Batteries have been getting smaller and cheaper so much faster than expected that the experts at Bloomberg NEF (BNEF) have had to revise their own projections for electric vehicles every year.
BNEF projected in 2017 that “the crossover point when electric vehicles will be cheaper upfront than a combustion vehicle” would be 2026 (nine years), BNEF energy analyst Nathaniel Bullard tweeted last week.
But things have changed quickly since then and the timeframe has narrowed significantly: in 2018, it was 2024 (six years), and now, in 2019, BNEF projects the crossover point will be 2022 — just three years away.
Achieving parity for upfront, initial cost means that the buying decision for electric vehicles (EVs) is about to become a no-brainer. And that means decarbonizing much of the transportation sector is also becoming a no-brainer.
That’s because EVs are already superior to gasoline cars in many key respects: they have faster acceleration, much lower maintenance costs, zero tail-pipe emissions, and a much lower per-mile fueling cost than petrol cars , even when running on carbon-free fuel.

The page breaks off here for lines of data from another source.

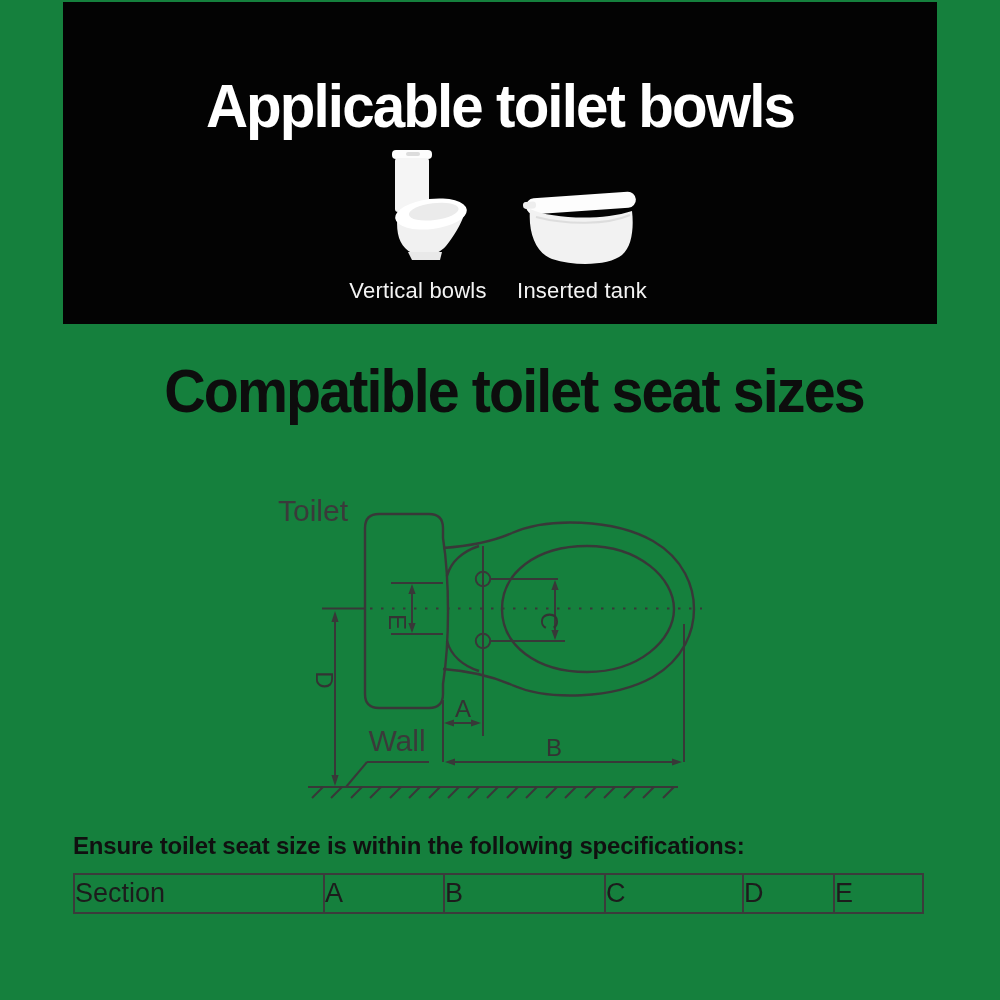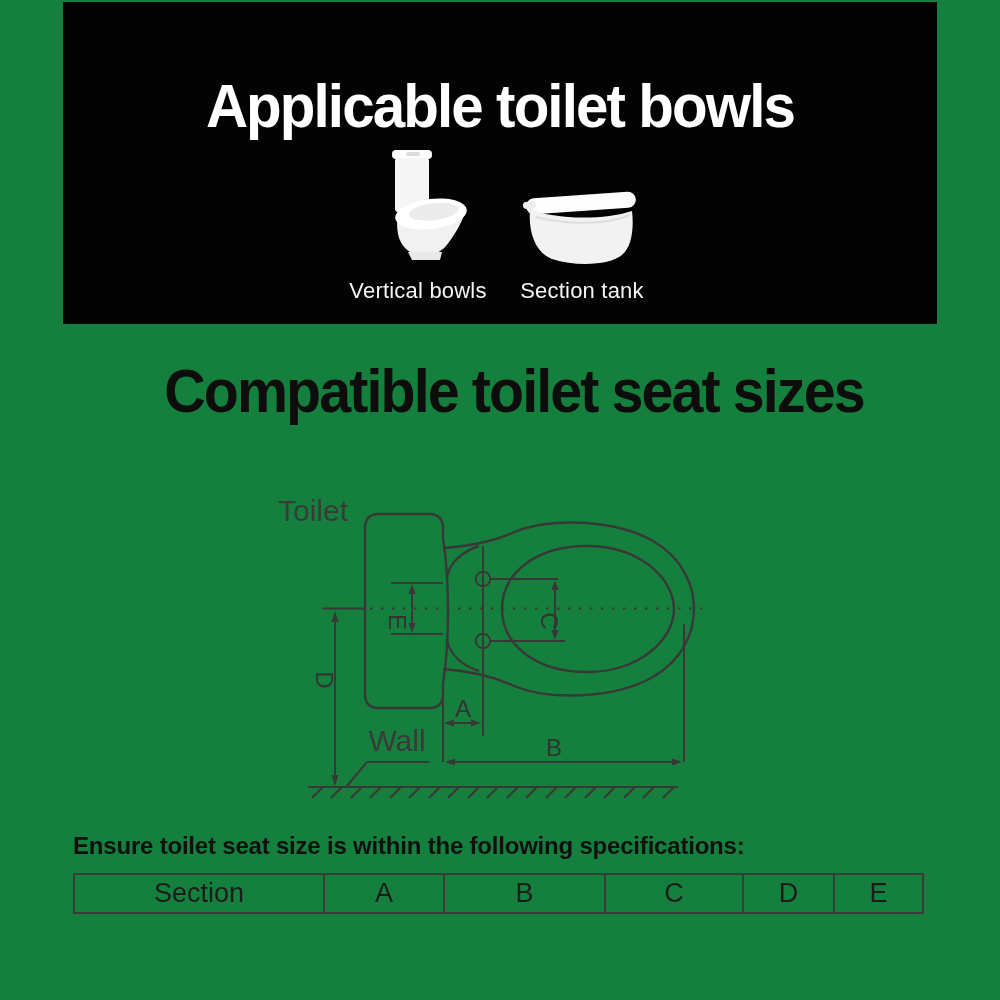--- a/index.html
+++ b/index.html
@@ -78,7 +78,7 @@
           <path d="M14 34 C45 42 85 42 108 32" stroke="#dddddd" stroke-width="2" fill="none"></path>
         </svg>
         </div>
-        <figcaption>Section tank</figcaption>
+        <figcaption>Inserted tank</figcaption>
       </figure>
 
 

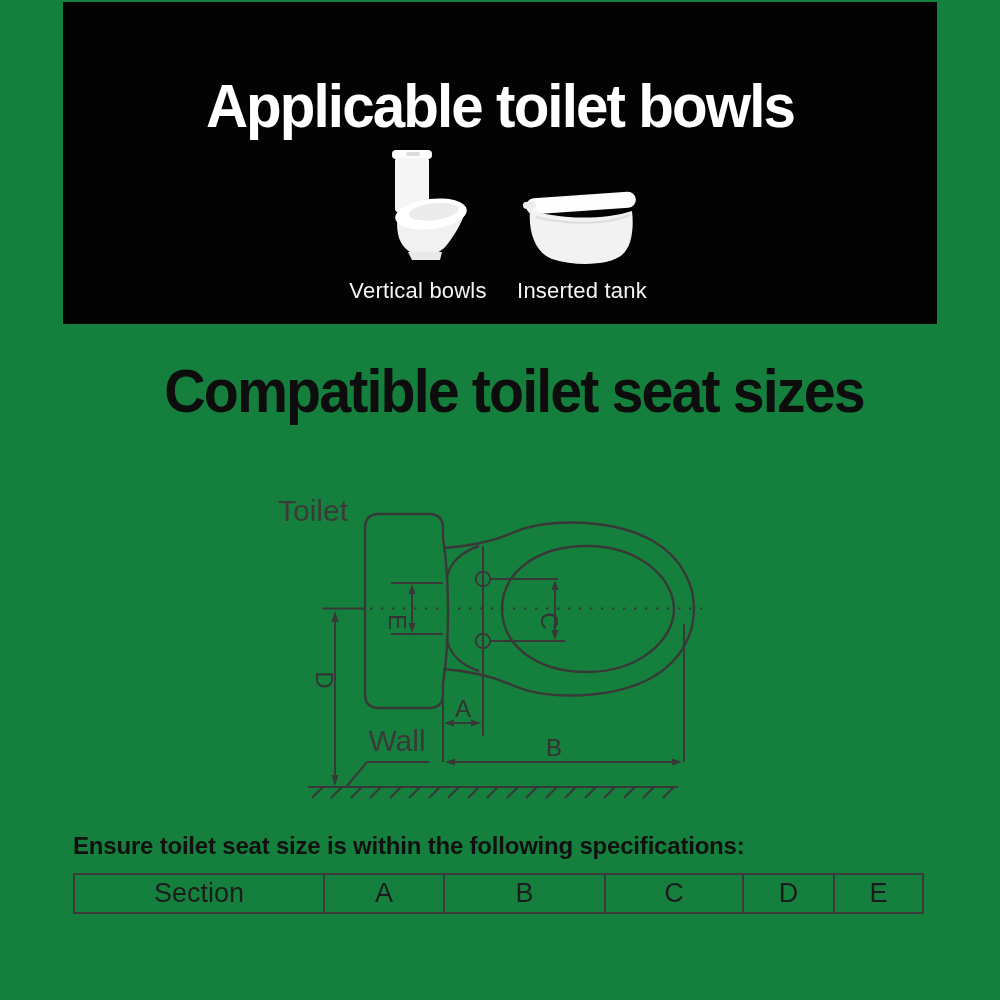--- a/index.html
+++ b/index.html
@@ -34,7 +34,7 @@
               letter-spacing:-.2px;color:#101010;}
   .spec-table{position:absolute;left:73px;top:873px;border-collapse:collapse;table-layout:fixed;
               width:849px;}
-  .spec-table td{border:2px solid #3b3b3b;text-align:center;vertical-align:middle;
+  .spec-table td{border:2px solid #3b3b3b;text-align:left;vertical-align:middle;
                  color:#1c1c1c;padding:0;}
   .spec-table tr.hr td{height:37px;font-size:27px;}
   .spec-table tr.dr td{height:42px;font-size:26px;}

Bullard explains in a Bloomberg article that this crossover will start in 2022 for large vehicles in Europe, but quickly spread to smaller vehicles and other parts of the world as battery prices continue to plummet.
Indeed, he notes that as recently as 2015, batteries were 57% of the cost of a U.S. medium-sized car. Today that is down to 33%, and by 2025, batteries will be a mere 20% of total EV cost (see chart).
The batteries’ share of an EV cost. CREDIT: BNEF.
Moreover, BNEF notes that other key parts of EVs — such as the electric powertrain — are also starting to see price drops, since “large-volume manufacturing is only now beginning for such parts.” Over the next decade, key components like motors and power electronics could become as much as 30% cheaper than they are today.
As battery performance and price improve, EVs are getting longer and longer ranges — some as much as 500 miles — and the charging time is dropping rapidly. Already, superfast chargers can charge an EV in as little as 20 minutes, and new chargers can cut that time in half. Next-generation batteries may be chargeable in three to five minutes.
As Wall Street Journal auto columnist Dan Neil explained in late December, dirty, inefficient internal-combustion (IC) engine vehicles are becoming a very risky bet.
“During the reasonable service life of any vehicle I buy today, I expect the demand for IC-powered vehicles will drop to practically zero, equivalent to the current market penetration of flip phones,” Neil wrote. And so, “a gas-powered vehicle would be too expensive.”
For all these reasons, expect the EV revolution to keep its foot on the accelerator.